La questione israelo-palestinese al Festival del Giornalismo
Il 29 novembre 2012, con 138 voti favorevoli su 193, la Palestina è entrata a far parte dell’ONU come “stato osservatore”. Da allora i palestinesi hanno guadagnato, fra l’altro, la possibilità di chiedere al Tribunale Penale Internazionale di indagare su eventuali crimini commessi nel lungo conflitto israelo-palestinese.
Cosa è cambiato da quel voto? Quali sono le prospettive per il futuro? Ne hanno discusso al Festival del Giornalismo Zouhir Louassini, giornalista di Rai News, Ahmad Rafiq Awad, docente all’università Al Quds, Meron Rapoport, giornalista della tv israeliana Channel 2 e Gigi Riva, caporedattore Esteri de L’Espresso. A moderare l’incontro Alessia Schiaffini del Tg3.
“Il voto all’ONU – secondo Louassini – è troppo poco e arriva troppo tardi. Sembra quasi un tentativo di rimediare all’incapacità della comunità internazionale di risolvere il conflitto”.
Le primavere arabe, la vittoria dei Fratelli Musulmani in Egitto, l’affermarsi della Turchia come potenza regionale, la crisi siriana e il rischio balcanizzazione in quel paese hanno mutato radicalmente il contesto internazionale, con ripercussioni sulla questione mediorientale. L’unica soluzione sul tappeto sembra essere ancora quella riassunta dallo slogan “due popoli, due stati”. Oltre ai fattori internazionali, gli ostacoli restano molti: la mancanza di una leadership forte e unitaria tra i palestinesi, la questione demografica e la divisione dei territori, per citarne solo alcuni.
“Dal voto di novembre – ha spiegato Awad- la situazione in Palestina è peggiorata.

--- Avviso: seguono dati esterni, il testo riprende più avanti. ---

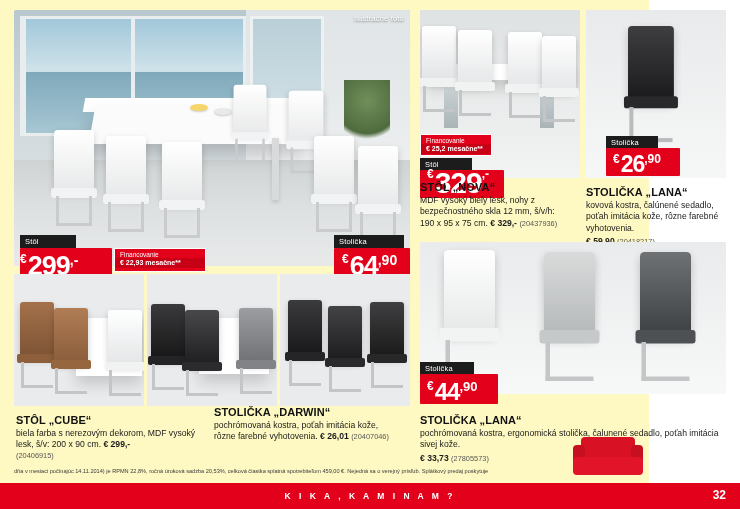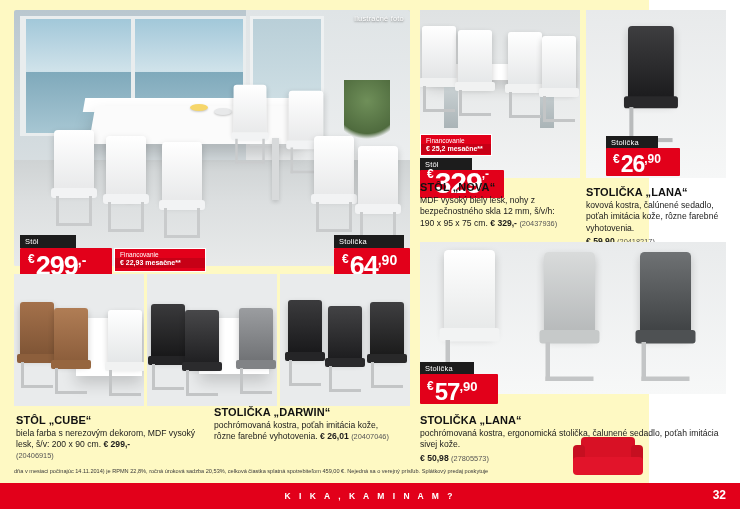"€299,-" div.tag { padding: 2px 0 0 8px -> 2px 0 0 0 }
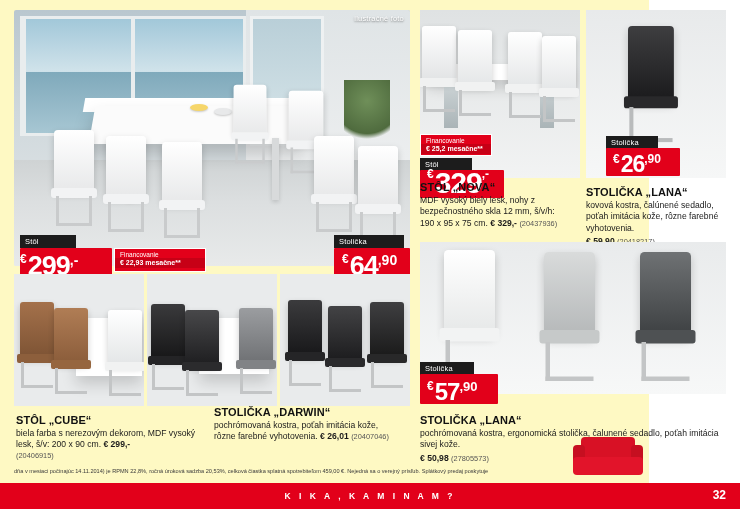"57" span.int { text: 57 -> 44 }
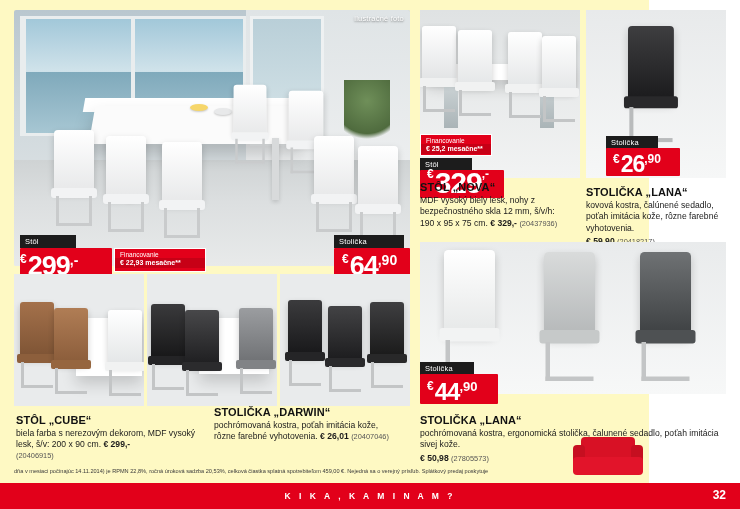"€ 50,98" b { text: 50,98 -> 33,73 }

I leader israeliani non vogliono ritirarsi dai territori occupati ma stanno tentando di costruire uno stato di apartheid light, per ottenere pace, maggior sicurezza e ammorbidimento della comunità internazionale”.
Gli opposti radicalismi contribuiscono a complicare la situazione. Sul versante palestinese, per Louassini, si può addirittura parlare di due stati, Gaza e Cisgiordania; in Israele, invece, secondo Riva, bisogna capire che “il sogno di uno stato grande, democratico ed ebraico, coltivato ancora da una parte della popolazione ebraica, è irrealizzabile e ostacola il processo di pace. La leadership israeliana dovrebbe capire che la creazione di due stati conviene innanzitutto a Israele, soprattutto pensando ai trend demografici delle due popolazioni”.
Concentrarsi solo sulla questione demografica, per Rapoport, “allontana la soluzione della questione, così come la volontà di separarci. Va ricercato un compromesso che permetta ai due popoli di vivere pacificamente”.
Nonostante la diverse opinioni emerse dal dibattito, su alcuni aspetti le posizioni sono simili. A cominciare dall’incapacità, da parte degli attuali leader, a risolvere il problema. Il superamento del conflitto, dunque, sembra essere ancora lontano. E se nel frattempo ci si confrontasse sulla questione dei diritti civili? Potrebbe essere il primo passo verso una normalizzazione dei rapporti tra i due popoli. Almeno su questo, tutti gli interlocutori in sala sembrano concordare.